◆ Work order
From the first line of the entries below through the line holding "tax: 5% = 255.71 -> 5% = 278.09", write out every line exactly, please, and leave out the pictures.

◆ Dataset items
━━━━━━━━━━━━━━━━━━━━

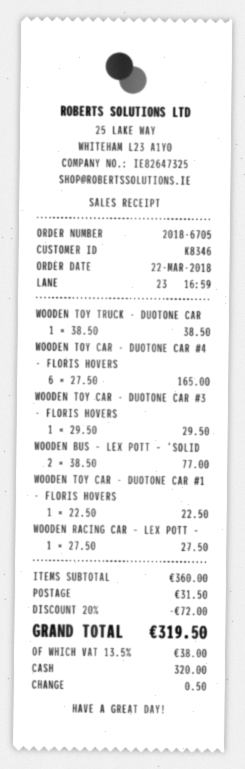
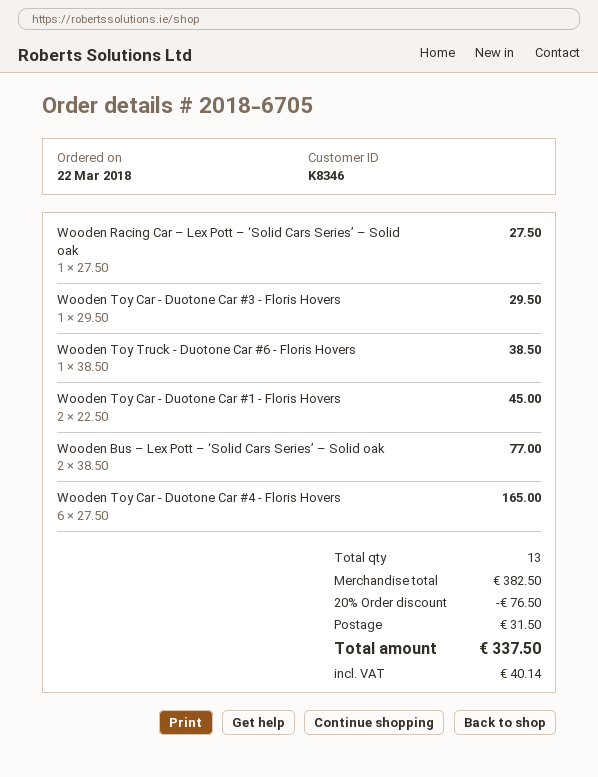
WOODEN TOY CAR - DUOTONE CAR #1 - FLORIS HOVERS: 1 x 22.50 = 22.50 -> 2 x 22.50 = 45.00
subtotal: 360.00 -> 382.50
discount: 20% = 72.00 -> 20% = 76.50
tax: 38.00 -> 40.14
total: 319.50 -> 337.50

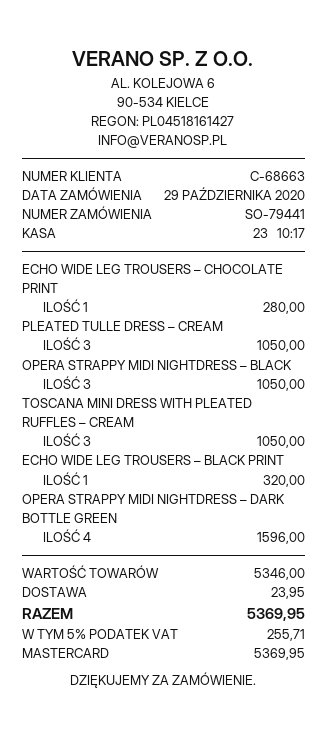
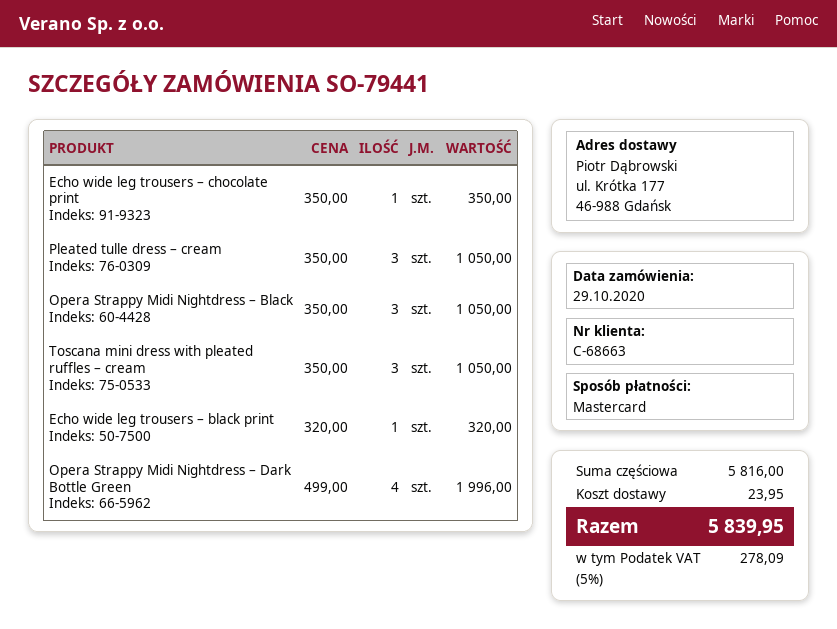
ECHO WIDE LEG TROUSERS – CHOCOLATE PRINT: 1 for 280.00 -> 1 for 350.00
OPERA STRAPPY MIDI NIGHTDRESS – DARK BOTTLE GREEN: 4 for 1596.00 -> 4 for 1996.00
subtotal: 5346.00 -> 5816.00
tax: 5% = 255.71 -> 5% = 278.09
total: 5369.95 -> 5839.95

━━━━━━━━━━━━━━━━━━━━

◆ Task solution
WOODEN TOY CAR - DUOTONE CAR #1 - FLORIS HOVERS: 1 x 22.50 = 22.50 -> 2 x 22.50 = 45.00
subtotal: 360.00 -> 382.50
discount: 20% = 72.00 -> 20% = 76.50
tax: 38.00 -> 40.14
total: 319.50 -> 337.50

ECHO WIDE LEG TROUSERS – CHOCOLATE PRINT: 1 for 280.00 -> 1 for 350.00
OPERA STRAPPY MIDI NIGHTDRESS – DARK BOTTLE GREEN: 4 for 1596.00 -> 4 for 1996.00
subtotal: 5346.00 -> 5816.00
tax: 5% = 255.71 -> 5% = 278.09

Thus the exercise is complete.